----- Data for the task -----
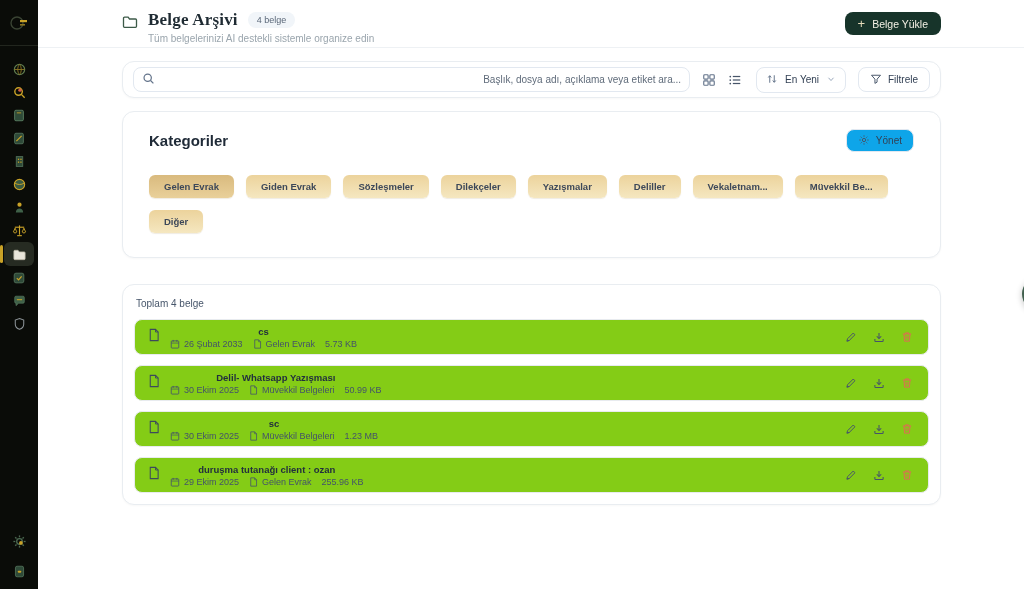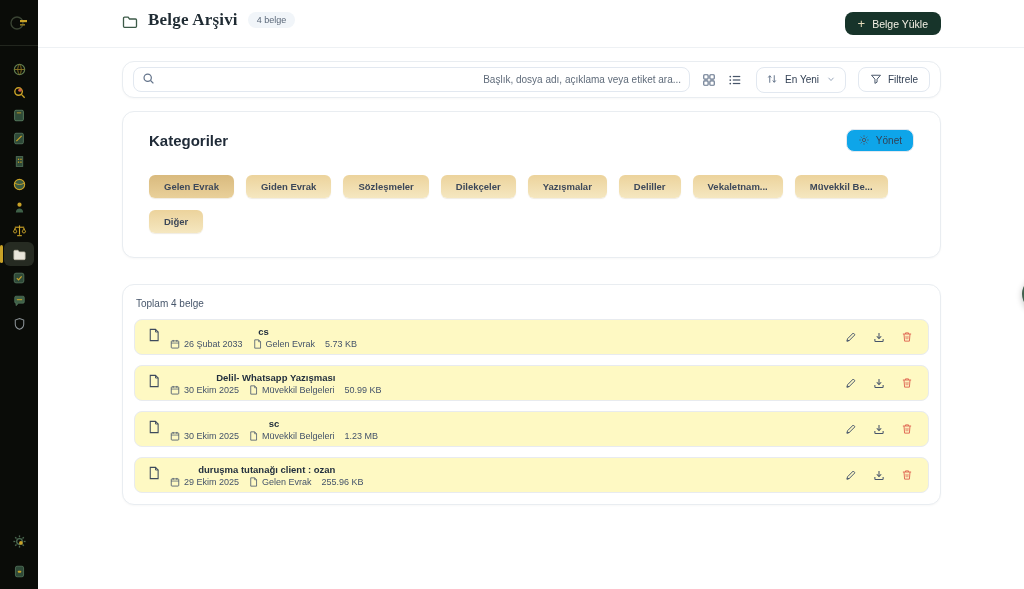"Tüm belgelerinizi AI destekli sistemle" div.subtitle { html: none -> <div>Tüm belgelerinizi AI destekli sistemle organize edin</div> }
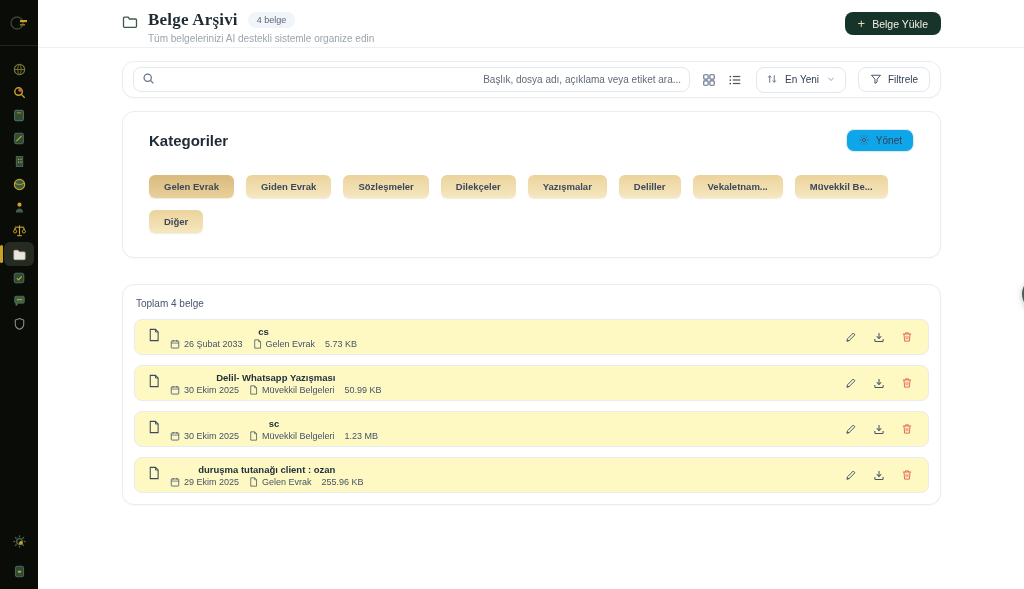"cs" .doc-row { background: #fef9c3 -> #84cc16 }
-----
----- Data for the task -----
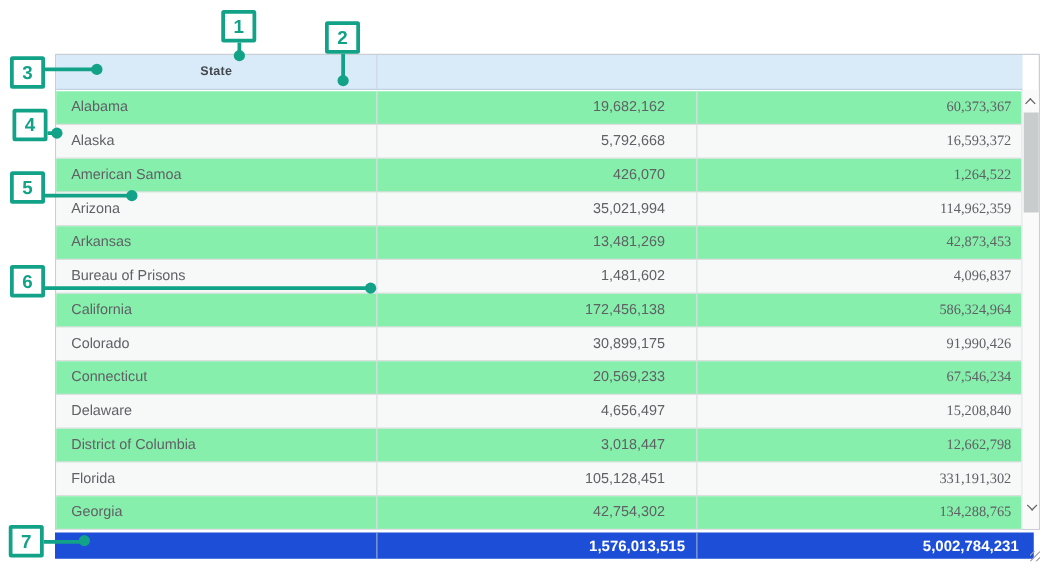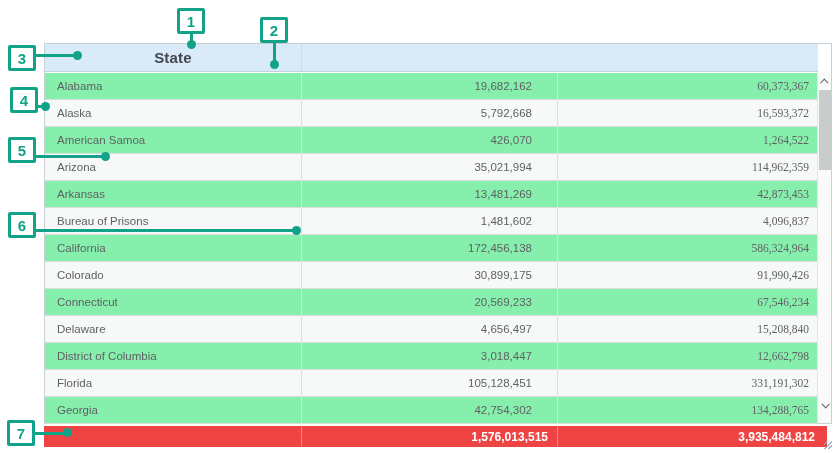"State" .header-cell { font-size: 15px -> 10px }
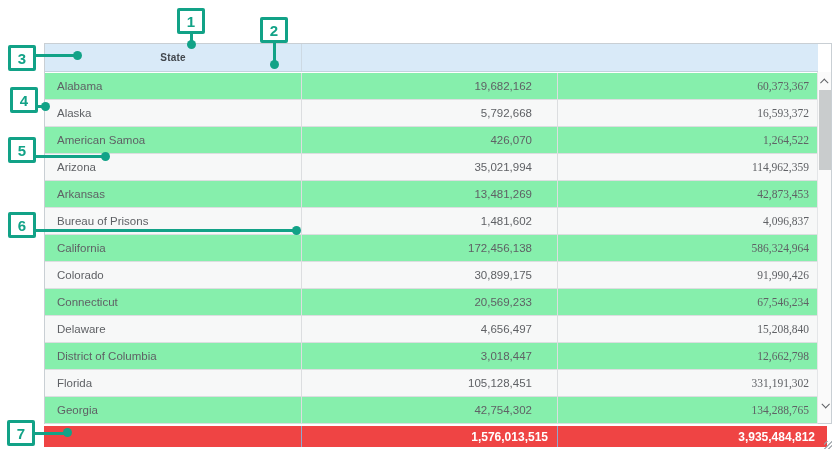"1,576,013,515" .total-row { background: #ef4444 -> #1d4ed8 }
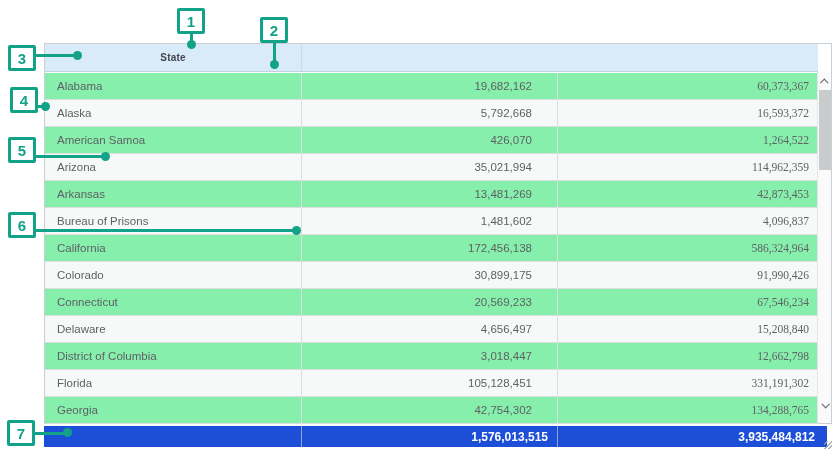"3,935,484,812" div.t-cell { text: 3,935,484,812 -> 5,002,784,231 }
-----
Task requirements
Transcribe the listing above exactly, but only from the line with "html: none ->" through the line with "background: #fef9c3 ->". Include both of those lines and omit the pictures.

Answer space
"Tüm belgelerinizi AI destekli sistemle" div.subtitle { html: none -> <div>Tüm belgelerinizi AI destekli sistemle organize edin</div> }
"cs" .doc-row { background: #fef9c3 -> #84cc16 }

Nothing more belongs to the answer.